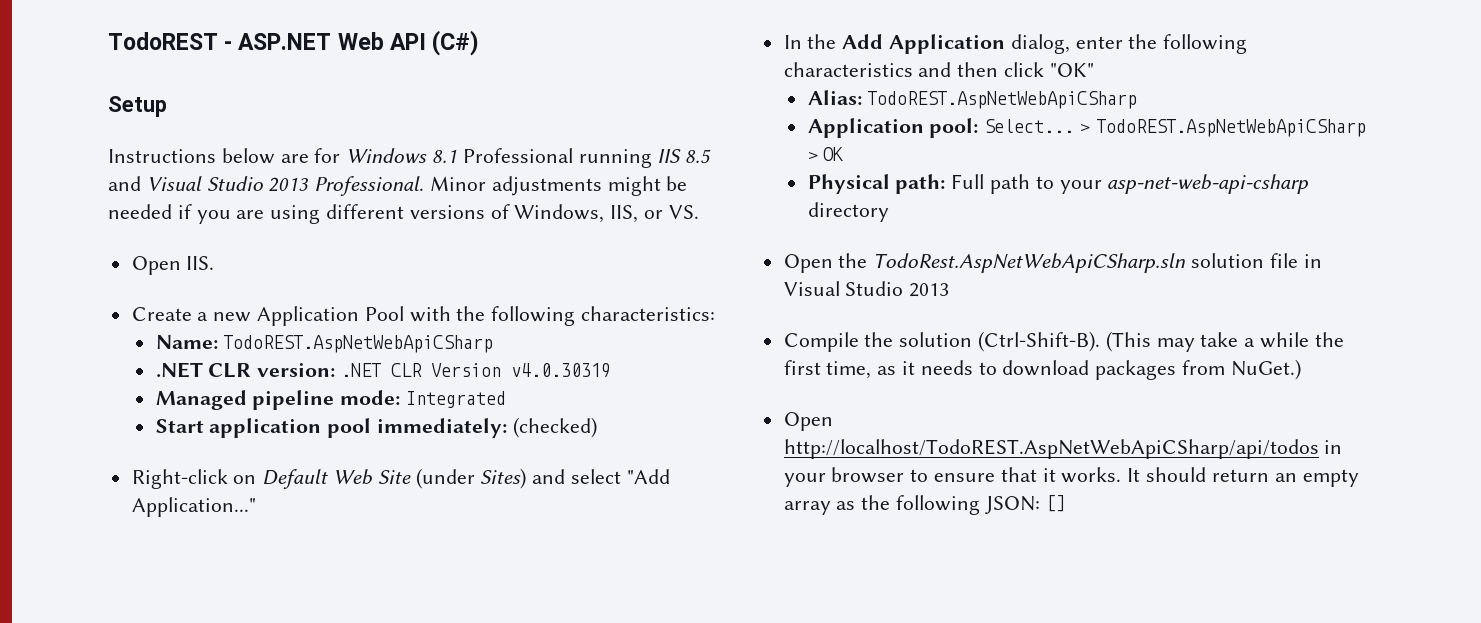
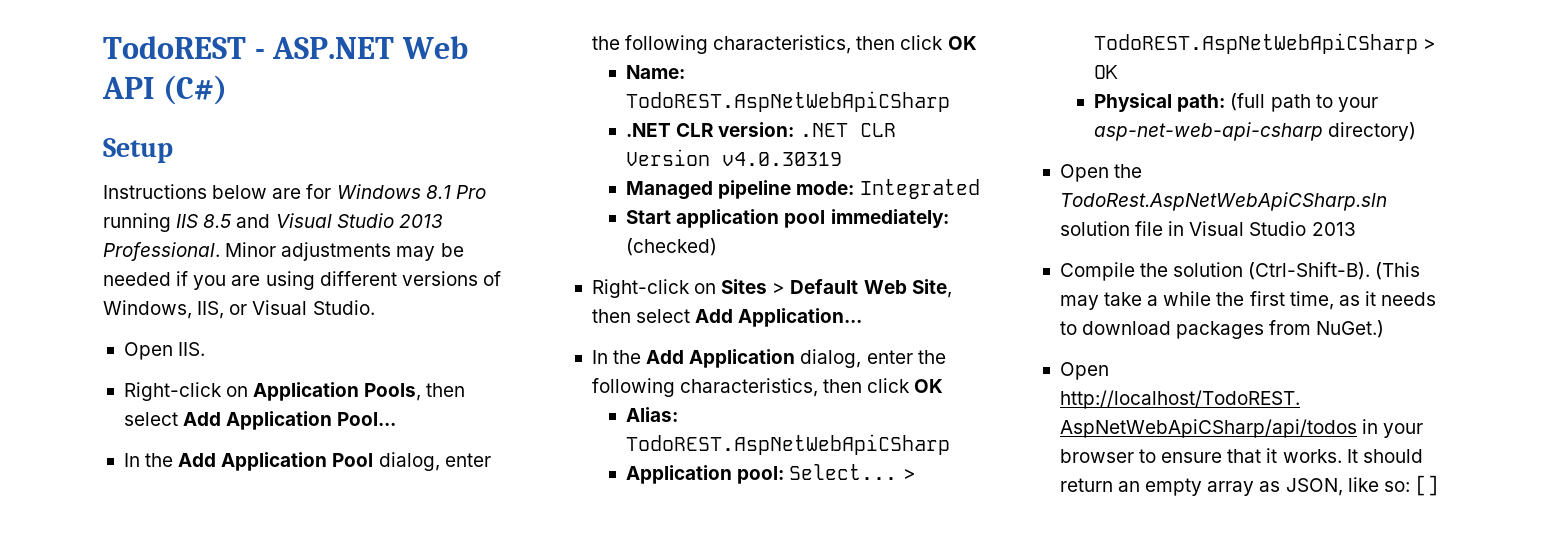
- Instructions below are for Windows 8.1 Professional running IIS 8.5 and Visual Studio 2013 Professional.
+ Instructions below are for Windows 8.1 Pro running IIS 8.5 and Visual Studio 2013 Professional.
- Minor adjustments might be needed if you are using different versions of Windows, IIS, or VS.
+ Minor adjustments may be needed if you are using different versions of Windows, IIS, or Visual Studio.
- Create a new Application Pool with the following characteristics:
+ Right-click on Application Pools, then select Add Application Pool...
+ In the Add Application Pool dialog, enter the following characteristics, then click OK
- Right-click on Default Web Site (under Sites) and select "Add Application..."
+ Right-click on Sites > Default Web Site, then select Add Application...
- In the Add Application dialog, enter the following characteristics and then click "OK"
+ In the Add Application dialog, enter the following characteristics, then click OK
- Physical path: Full path to your asp-net-web-api-csharp directory
+ Physical path: (full path to your asp-net-web-api-csharp directory)
- It should return an empty array as the following JSON: []
+ It should return an empty array as JSON, like so: []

◆ **Exercise prompt**
Copy out the line containing "select Add Application...", then every line after it through the end of the listing, exactly and with nothing else.

◆ **Result for this task**
+ Right-click on Sites > Default Web Site, then select Add Application...
- In the Add Application dialog, enter the following characteristics and then click "OK"
+ In the Add Application dialog, enter the following characteristics, then click OK
- Physical path: Full path to your asp-net-web-api-csharp directory
+ Physical path: (full path to your asp-net-web-api-csharp directory)
- It should return an empty array as the following JSON: []
+ It should return an empty array as JSON, like so: []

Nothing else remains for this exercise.